In his critique of contemporary capitalism, Jonathan Crary argues that sleep has become a precarious sanctuary, increasingly eroded by the pervasive demands of a 24/7 economy and the relentless pursuit of productivity and consumption. According to Crary, within a relentless cycle of production, consumption, and disposal, sleep is not eliminated but “wrecked and despoiled,” with rest offering less space for introspection and reverie. Crary notes that these modes of disengagement are fundamentally at odds with the priorities of efficiency, productivity, and speed. Shearer’s images of sleep offer a quiet counterpoint to the culture of hyper-attention and incessant activity that dominates contemporary life. In their stillness and fragility, his images suggest that sleep, far from being a passive state, can serve as a subtle and quiet refusal of the demands and the tempo of contemporary life.

Andrew Witt

Steven Shearer was born in 1968 in New Westminster, BC, CA, and lives and works in Vancouver, BC, CA. For over 20 years, Shearer has worked with a wide range of materials including, print, sculpture, painting, drawing, and collaged found photography. Shearer has become increasingly well known for his adept portraits of figures painted within interior spaces. These portraits recall figures from past music subcultures and art historical paintings and are rendered employing stylistic references from Fauvism and Symbolism to German Romantic Art. Reconfiguring Renaissance systems of perspective, he creates complex perspectival elements within the compositions that animate the viewer’s engagement with his paintings.
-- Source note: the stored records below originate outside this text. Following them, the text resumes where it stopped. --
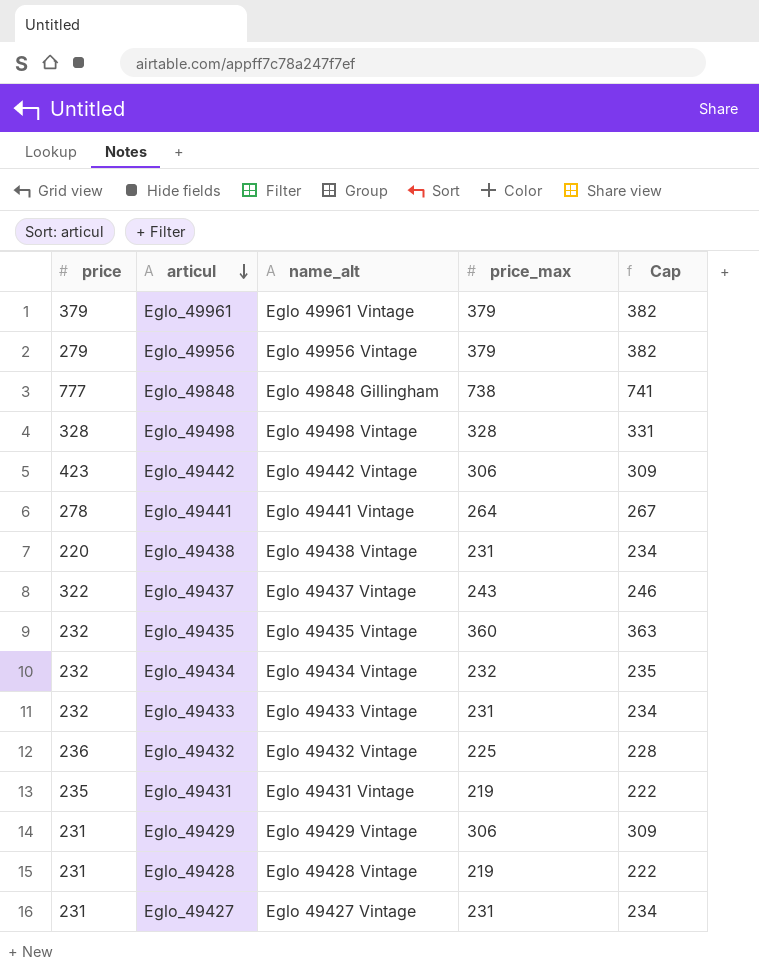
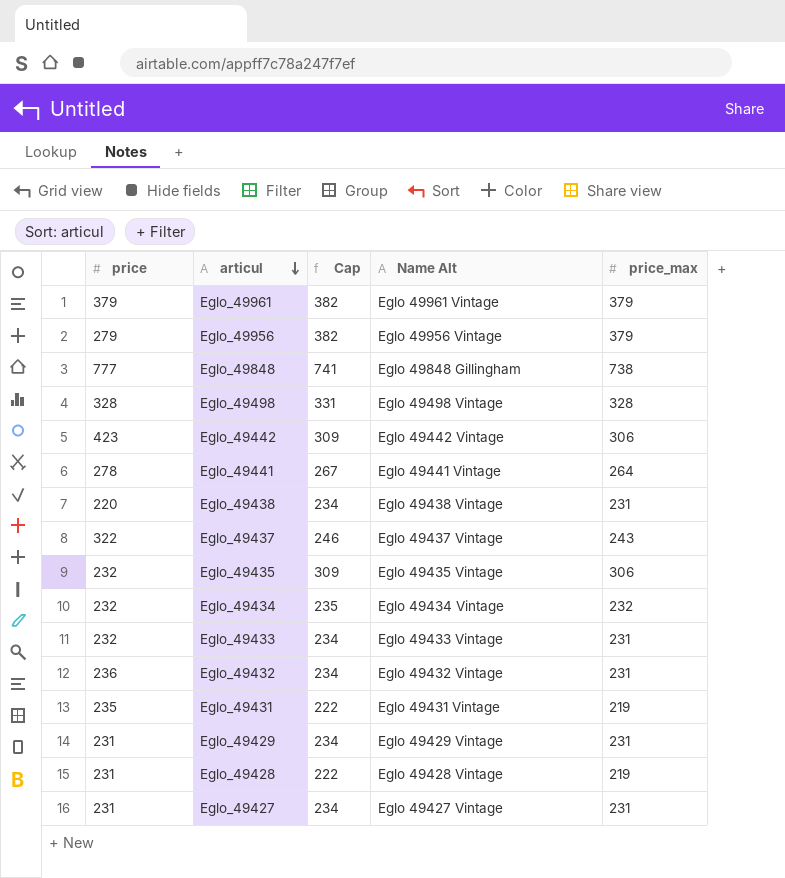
column Cap | position: 5 -> 3
column name: name_alt -> Name Alt
Eglo_49435 | Cap: 363 -> 309
Eglo_49435 | price_max: 360 -> 306
Eglo_49432 | Cap: 228 -> 234
Eglo_49432 | price_max: 225 -> 231
Eglo_49429 | Cap: 309 -> 234
Eglo_49429 | price_max: 306 -> 231

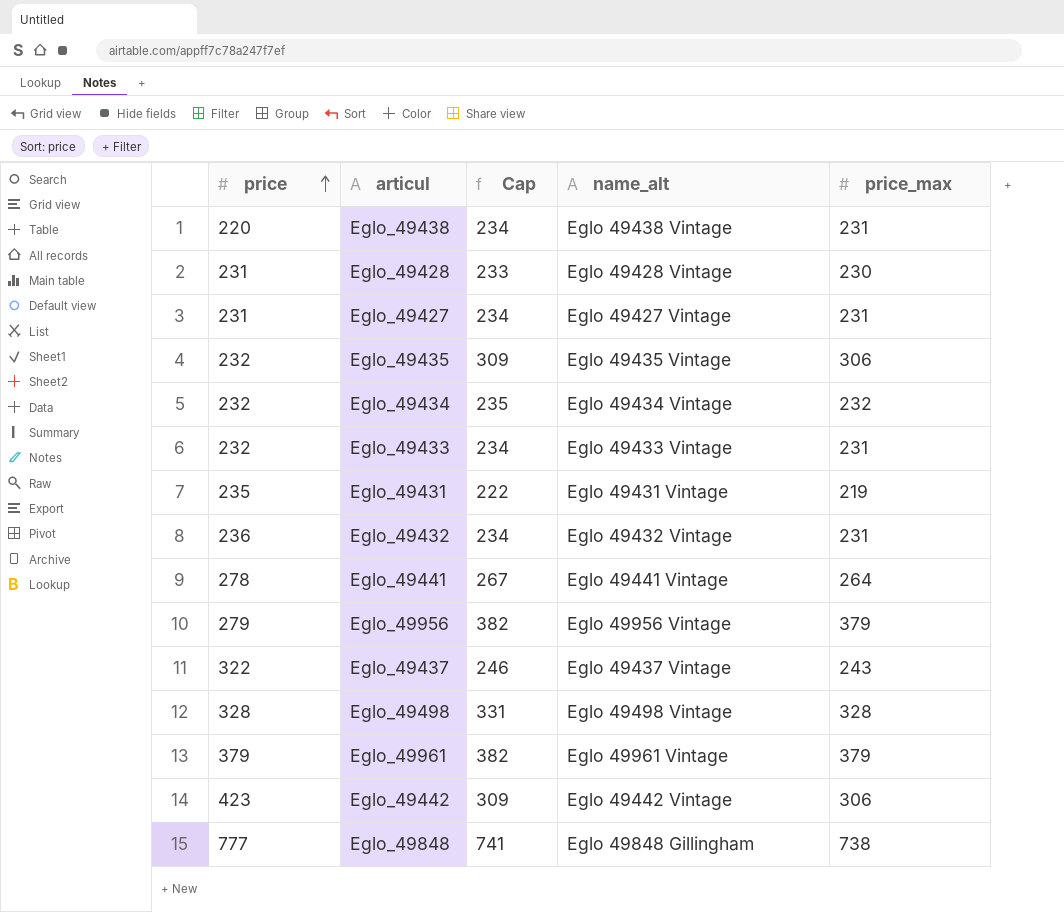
row order: articul descending -> price ascending
column name: Name Alt -> name_alt
row Eglo_49429: 231 | 234 | Eglo 49429 Vintage | 231 -> none
Eglo_49428 | Cap: 222 -> 233
Eglo_49428 | price_max: 219 -> 230

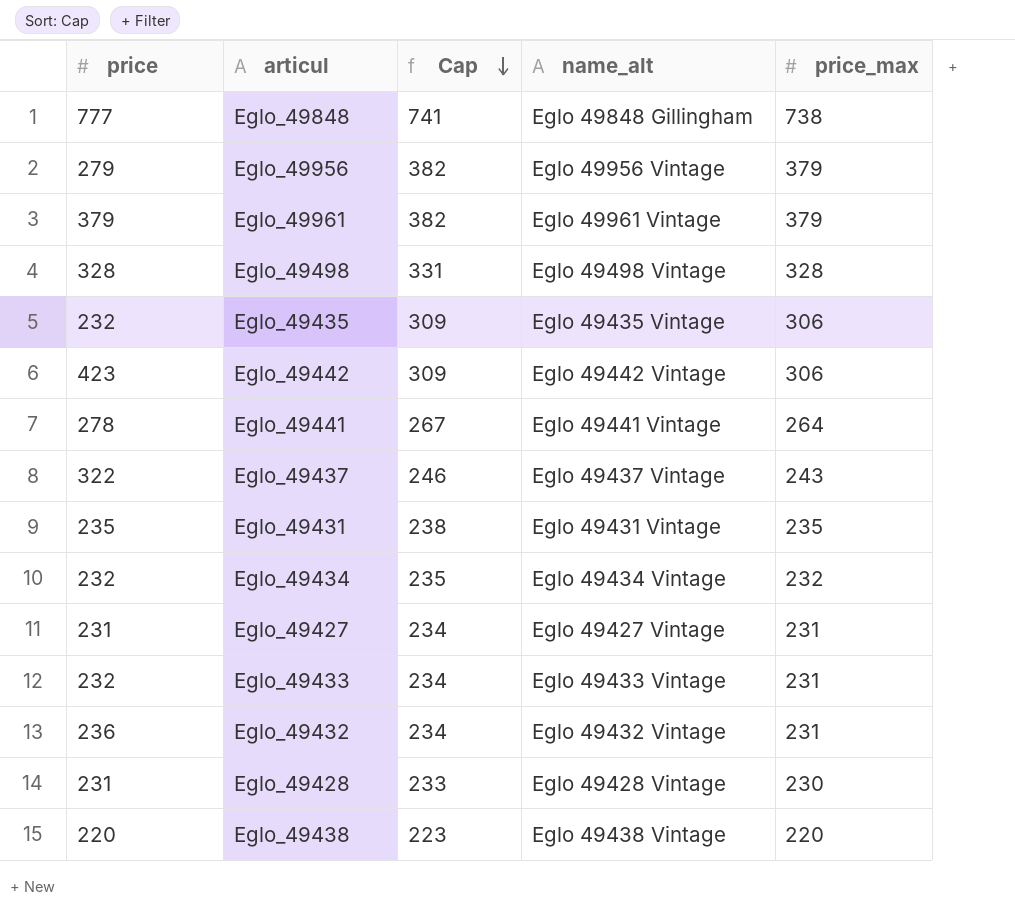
row order: price ascending -> Cap descending
Eglo_49431 | Cap: 222 -> 238
Eglo_49431 | price_max: 219 -> 235
Eglo_49438 | Cap: 234 -> 223
Eglo_49438 | price_max: 231 -> 220

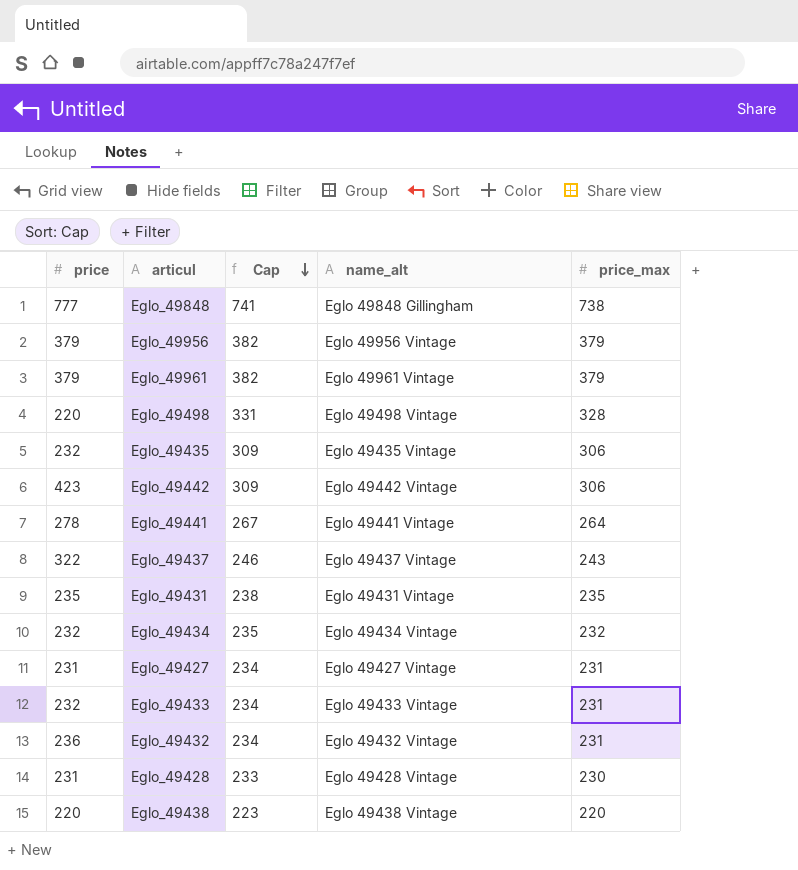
Eglo_49956 | price: 279 -> 379
Eglo_49498 | price: 328 -> 220

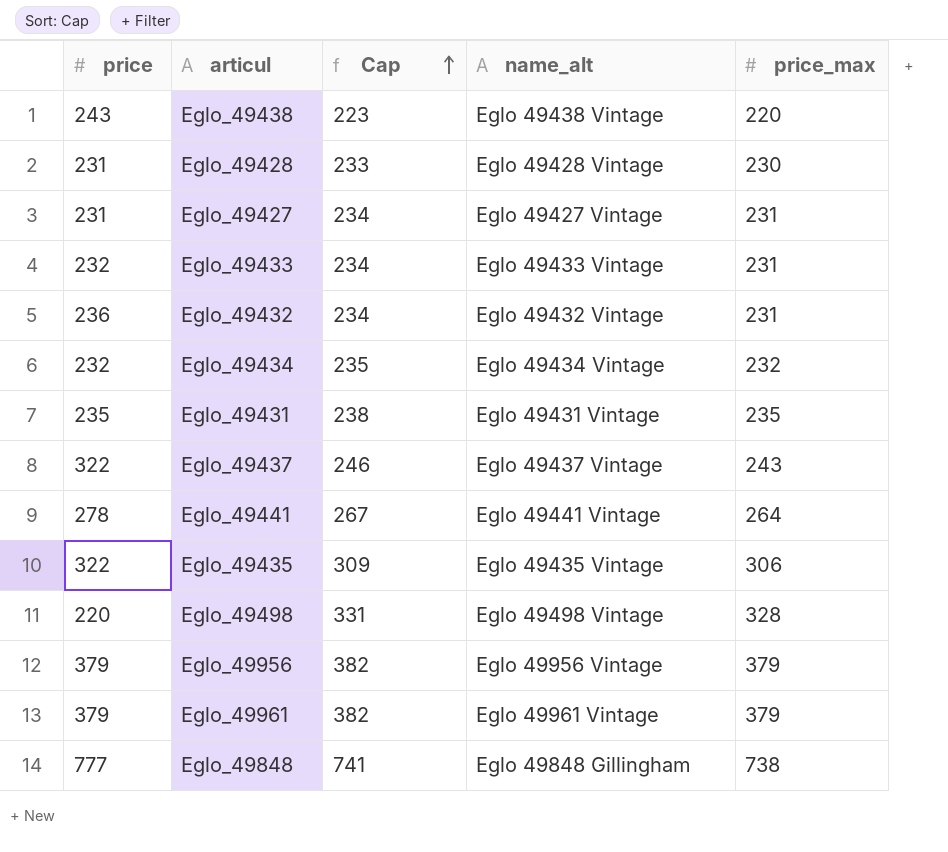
row order: Cap descending -> Cap ascending
row Eglo_49442: 423 | 309 | Eglo 49442 Vintage | 306 -> none
Eglo_49438 | price: 220 -> 243
Eglo_49435 | price: 232 -> 322

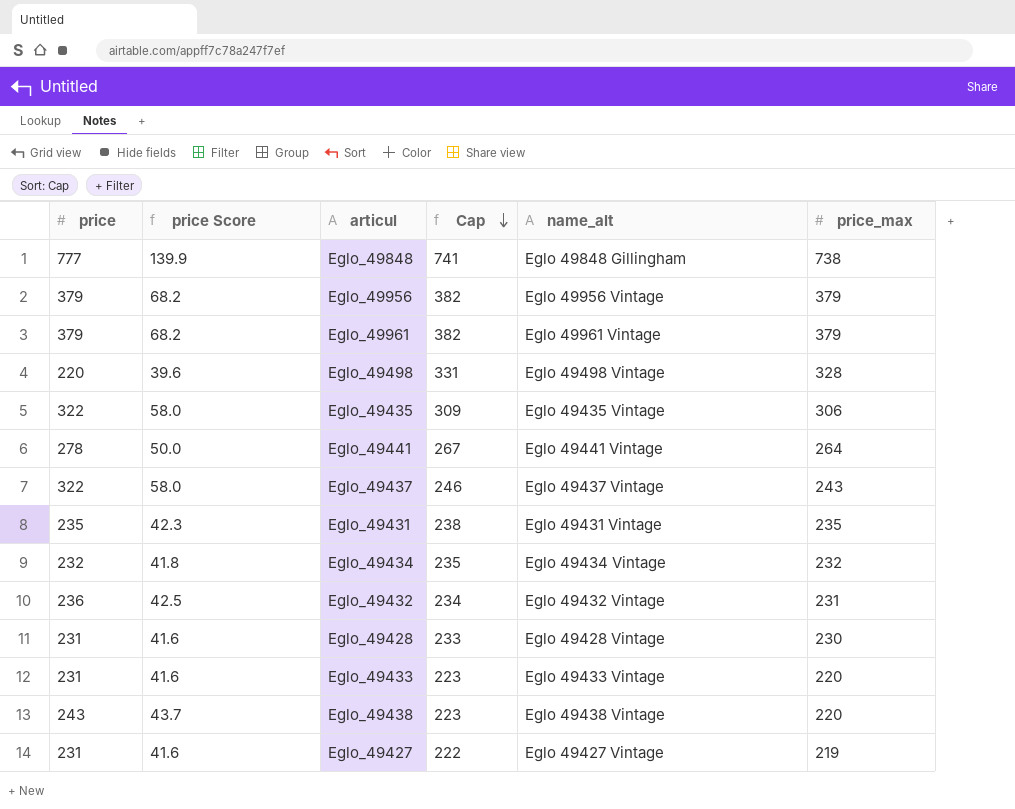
row order: Cap ascending -> Cap descending
column price Score | formula: none -> [price] * 0.18
Eglo_49433 | price: 232 -> 231
Eglo_49433 | Cap: 234 -> 223
Eglo_49433 | price_max: 231 -> 220
Eglo_49427 | Cap: 234 -> 222
Eglo_49427 | price_max: 231 -> 219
Selected solo exhibitions took place at institutions including The FLAG Art Foundation, New York, NY, US (2024); The Economou Collection, Athens, GR (2023); The Brant Foundation Art Study Center, Greenwich, CT, US (2016); Charles Riva Collection, London, UK (2015): Canada at the 54th International Art Exhibition, La Biennale di Venezia, Venice, IT (2011); MUCA Gallery, University Museum of Arts and Sciences, Mexico City, MX (2008); New Museum, New York, NY, US (2008); and De Appel Center for Contemporary Art, Amsterdam, NL (2007). Shearer’s work is included in numerous public and institutional collections, including the Aïshti Foundation, Beirut, LB; The Bailey Collection, Toronto, CA; The Brant Foundation, Greenwich, CT, US; Burger Collection, CH / HK, CN; Ellipse Foundation Contemporary Art Collection, Lisbon, PT; Fondation Louis Vuitton, Paris, FR; Kunsthaus Zürich, Zurich, CH; London Regional Museum, London, CA; Montreal Museum of Fine Arts, Montreal, CA; Musée des Beaux-Arts de Montréal, Montreal, CA; Museum van Hedendaagse Kunst, Antwerpen, BE; Museum of Contemporary Art, Los Angeles, CA, US; National Gallery of Canada, Ottawa, CA; Pinault Collection, Paris, FR; Rubell Family Collection, Miami, FL, US; Sammlung Ringier, Zurich, CH; and Vancouver Art Gallery, Vancouver, CA.